Ongoing costs scale with water volume, and this is where a small pool really pays. It uses less water, needs fewer chemicals, and costs a fraction as much to heat. A cocktail pool can be brought to spa temperature for an evening cheaply enough that Austin owners genuinely use them through winter, which is not true of a full-size pool.

Over ten years, the difference in chemicals, electricity, heating, and water can easily run into thousands of dollars. When you compare a small pool to a large one, compare the running cost as well as the build cost, because that is where the gap widens rather than narrows.
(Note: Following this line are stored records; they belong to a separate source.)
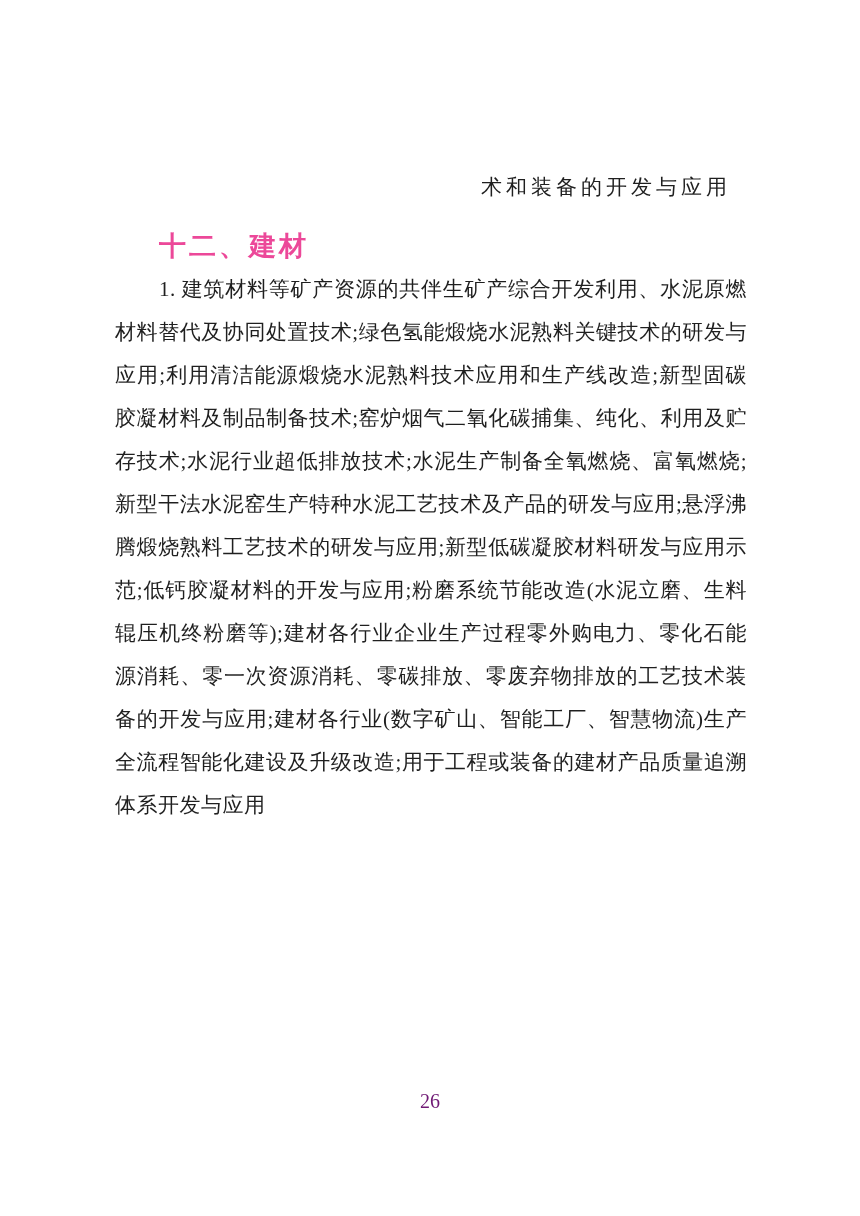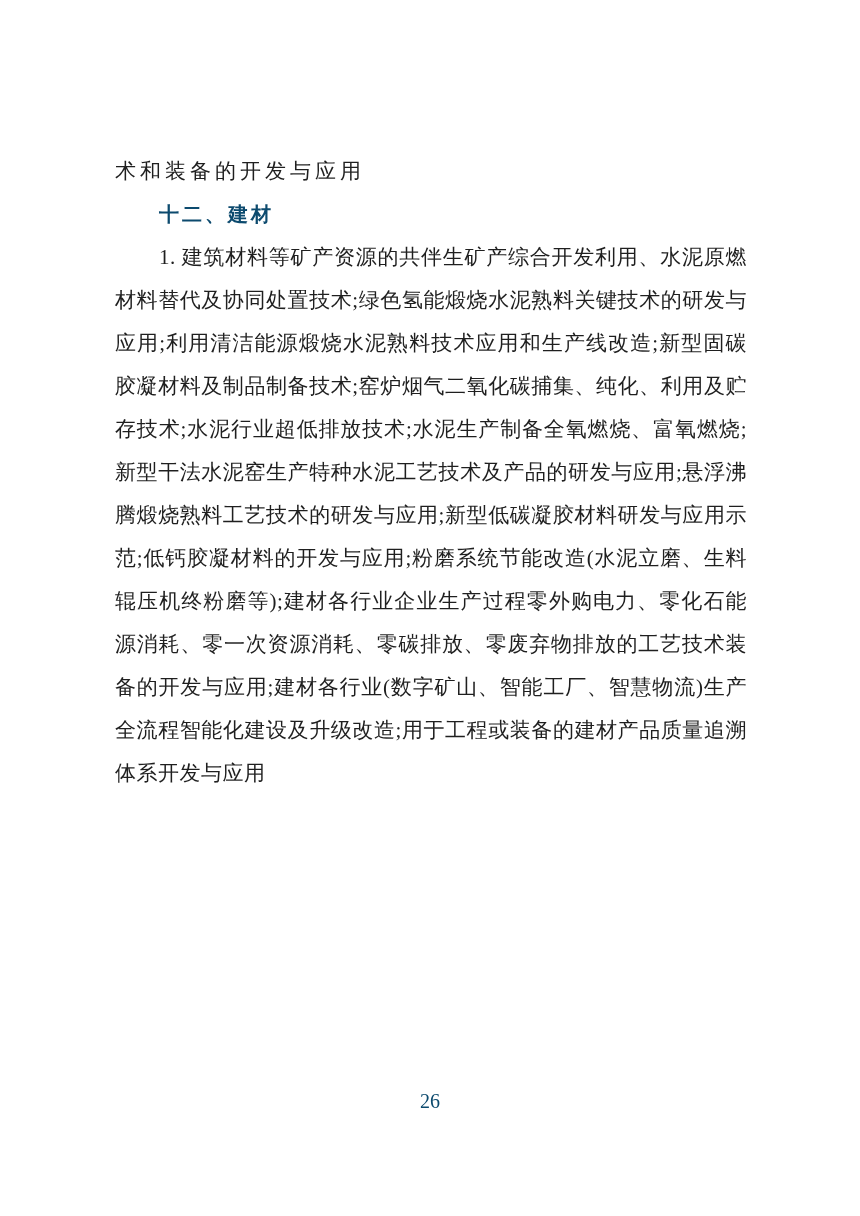"术和装备的开发与应用" .carryover-line { margin: 0 -> 16px; text-align: left -> right }
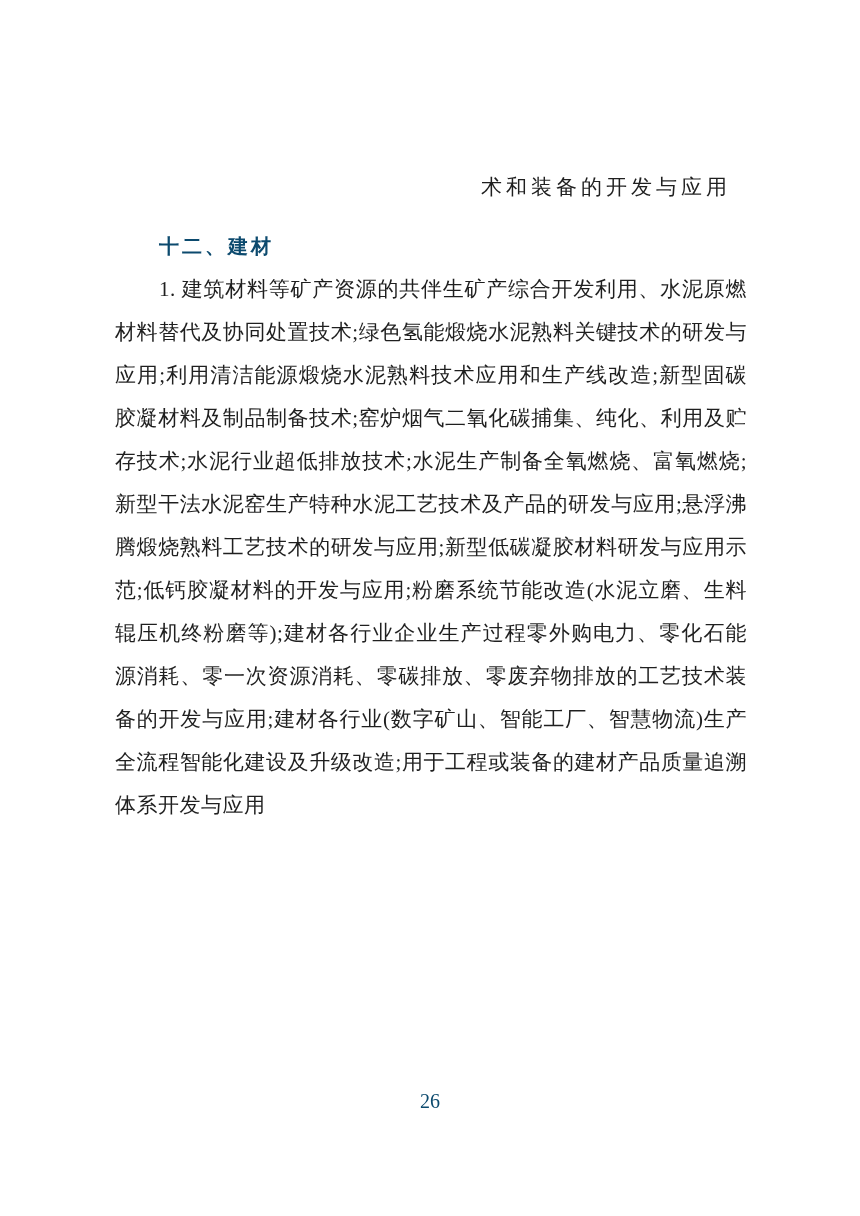"十二、建材" .section-heading { color: #0c4a6e -> #ec4899; font-size: 20px -> 27px }
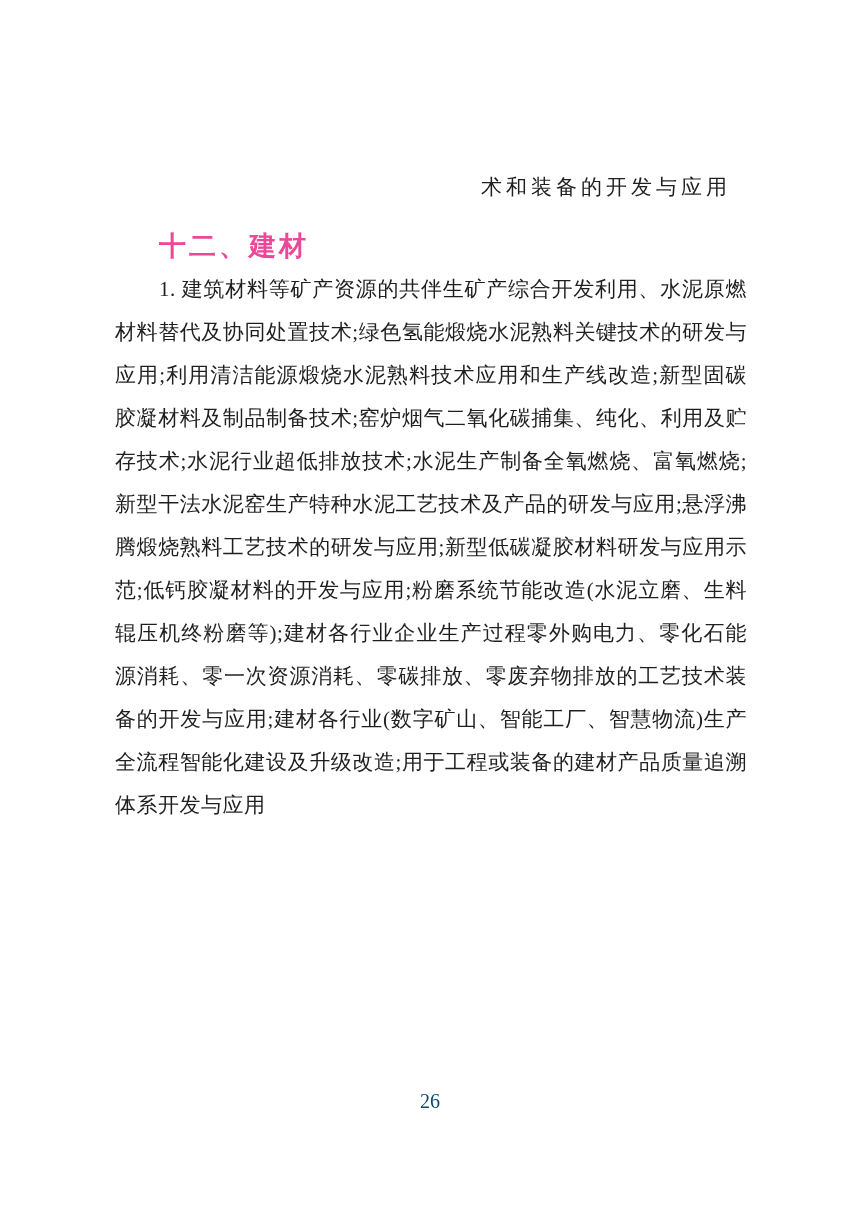"26" .page-number { color: #0c4a6e -> #701a75 }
Frequently Asked Questions

In the Austin area, a small inground gunite pool generally runs $35,000 to $70,000, and a small fiberglass pool $30,000 to $55,000 installed. A compact cocktail pool or spool sits near the bottom of that range; a small pool with a spa, heater, and generous decking sits at the top.

Be careful comparing these numbers to advertised prices online, which often quote the pool shell alone. A real budget has to include excavation, plumbing, electrical, equipment, decking, fencing, and permits, and those can easily add $15,000 to $25,000 to a shell price. Always ask for a line-item quote so you can see what is genuinely included.